Section 15 of the Agreement provides:
This Agreement will be governed by the laws of the State of Ohio, except to the extent that federal transportation Laws preempt those laws, without giving effect to conflict of law provisions which would result in the application of any law other than Ohio law. The [p]arties consent to the jurisdiction of the state court located in Clermont County, Ohio, waive any objection to the jurisdiction of that court, and agree that any dispute between the [p]arties, including, without limitation, those arising under or related to this Agreement, will be brought in that court, which will have exclusive jurisdiction over such dispute.
Narrow Path subsequently filed a small claims complaint against TQL
seeking reimbursement of an amount TQL had deducted from Narrow Path's
earnings on other TQL jobs to pay for a customer's damages pursuant to the
Agreement's indemnification and offset provisions. The court scheduled trial
for April 24, 2025. A few days before trial, TQL moved to dismiss the complaint
based on the Agreement's forum selection clause, which requires litigation to
proceed in an Ohio state court.
Initially only Narrow Path's representatives were present in the courtroom
for trial; TQL's representative later joined remotely. The record does not reflect
any of the individuals were sworn in before providing trial testimony. Narrow
A-2856-24 3 Path did not argue the forum selection clause was inapplicable in opposition to
TQL's motion. After hearing from Narrow Path as to its request for the entry of
judgment, the judge denied TQL's dismissal motion, stating that TQL subjected
itself to the jurisdiction of New Jersey courts based on the parties' course of
conduct, which included seventy prior transports.

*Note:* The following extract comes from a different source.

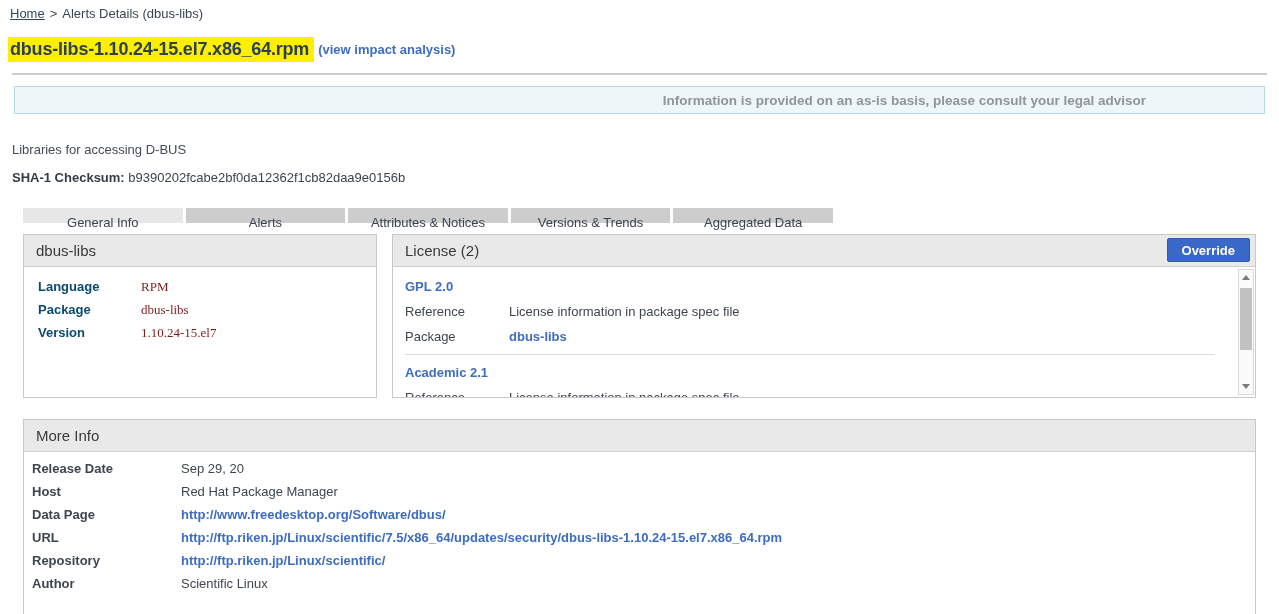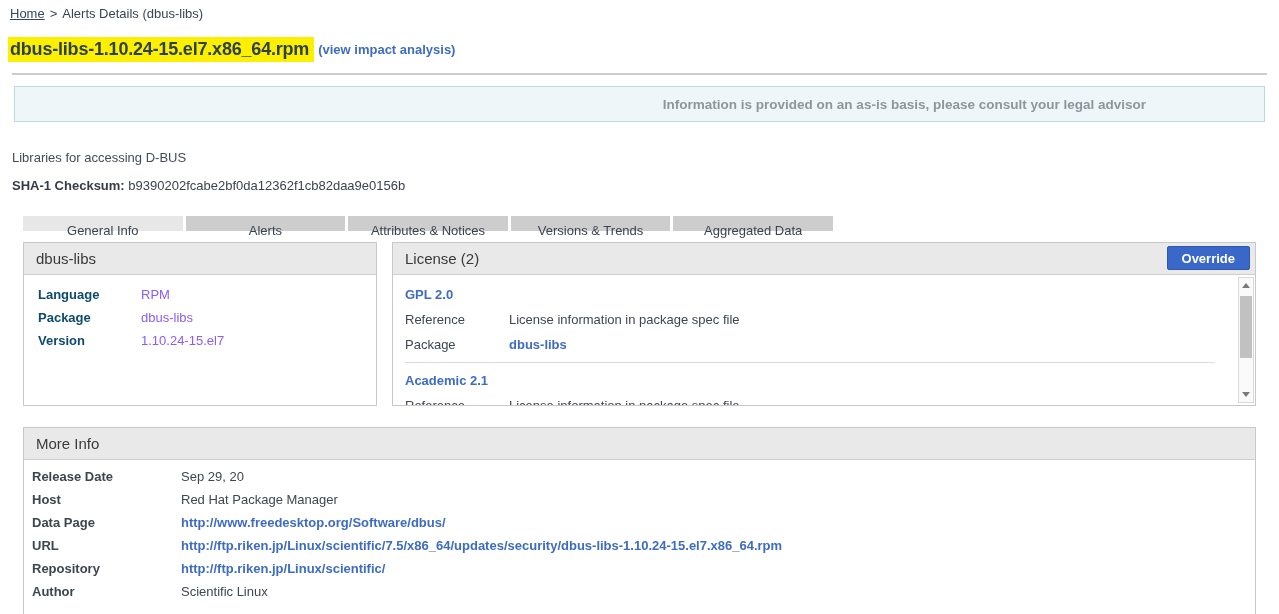"Information is provided on an" .legal-banner { height: 36px -> 28px }
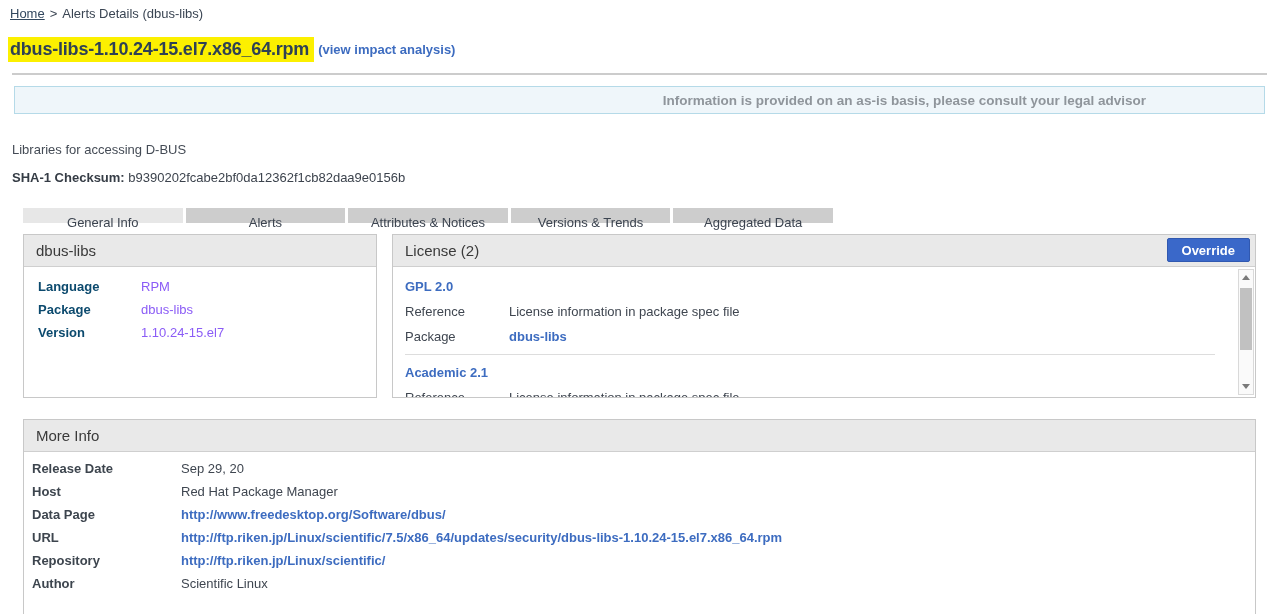"RPM" .kv-row .v { color: #8b5cf6 -> #7f1d1d; font-family: none -> Liberation Serif, serif }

The judge then entered a monetary judgment in favor of Narrow Path
based on unsworn trial proofs. TQL argues on appeal that the judge erred by
denying its dismissal motion seeking to enforce the Agreement's forum selection
clause and by entering a judgment absent subject matter jurisdiction.
II.
A court cannot hear a case if it lacks subject matter jurisdiction. Peper v.
Princeton Univ. Bd. of Trustees, 77 N.J. 55, 65 (1978). "A court lacks subject
matter jurisdiction over a case if it is brought in an ineligible forum. . . . [Thus]

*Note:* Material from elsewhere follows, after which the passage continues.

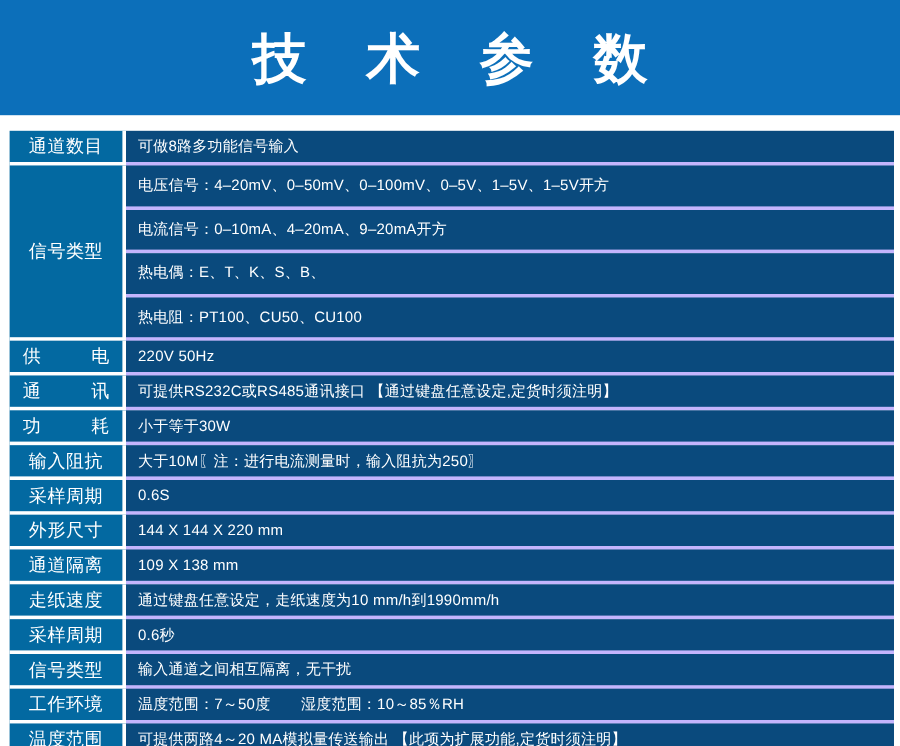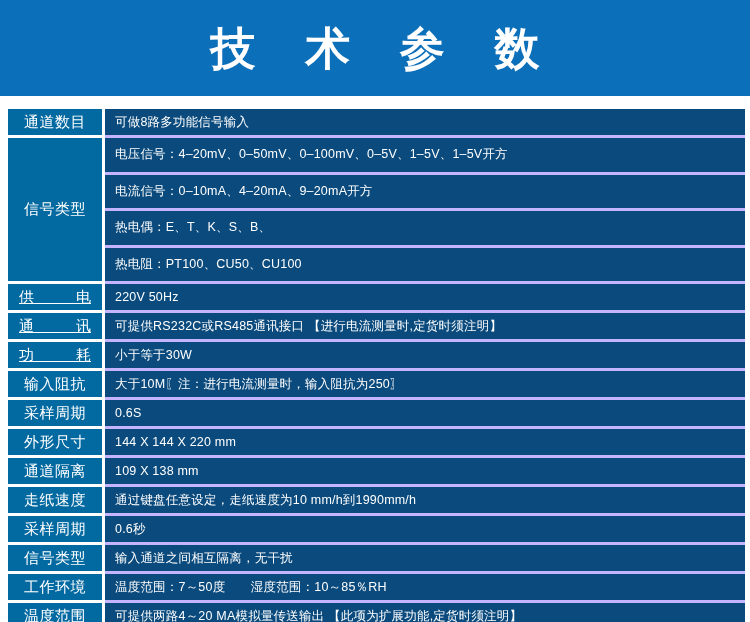"供 电" .label-cell.spaced .lbl-inner { text-decoration: underline -> none }
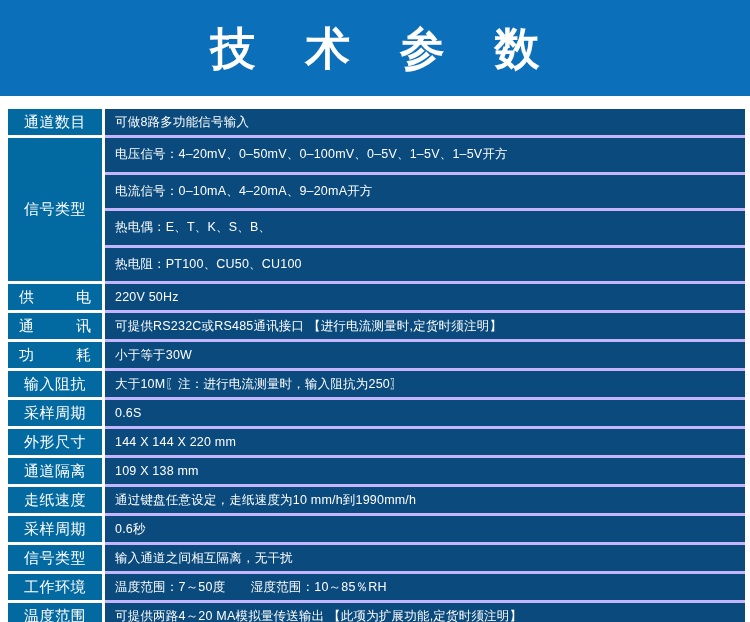"可提供RS232C或RS485通讯接口 【进行电流测量时,定货时须注明】" td.value-cell { text: 进行电流测量时 -> 通过键盘任意设定 }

a plaintiff cannot file suit in a court if he or she has entered into an enforceable
agreement to bring such claims in another forum." Hoffman v. Supplements
Togo Mgmt., LLC, 419 N.J. Super. 596, 606 (App. Div. 2011).
Our standard of review of a trial court's determination as to whether it has
subject matter jurisdiction is well settled. We review whether a court has subject
matter jurisdiction de novo. AmeriCare Emergency Med. Serv., Inc. v. City of
A-2856-24 4 Orange Twp., 463 N.J. Super. 562, 570 (App. Div. 2020). Likewise, our review
of a court's ruling on the enforceability of a forum selection clause is de novo.
Largoza v. FKM Real Estate Holdings, Inc., 474 N.J. Super. 61, 72 (App. Div.
2022).
Our ability to resolve an appeal is largely dependent on the trial court's
compliance with its Rule 1:7-4 obligation to "'state clearly [its] factual findings
and correlate them with relevant legal conclusions, so that parties and the
appellate courts [are] informed of the rationale underlying th[ose]
conclusion[s].'" Avelino-Catabran v. Catabran, 445 N.J. Super. 574, 594-95
(App. Div. 2016) (alterations in original). Without a statement of reasons, "we
are left to conjecture as to what the judge may have had in mind." Salch v.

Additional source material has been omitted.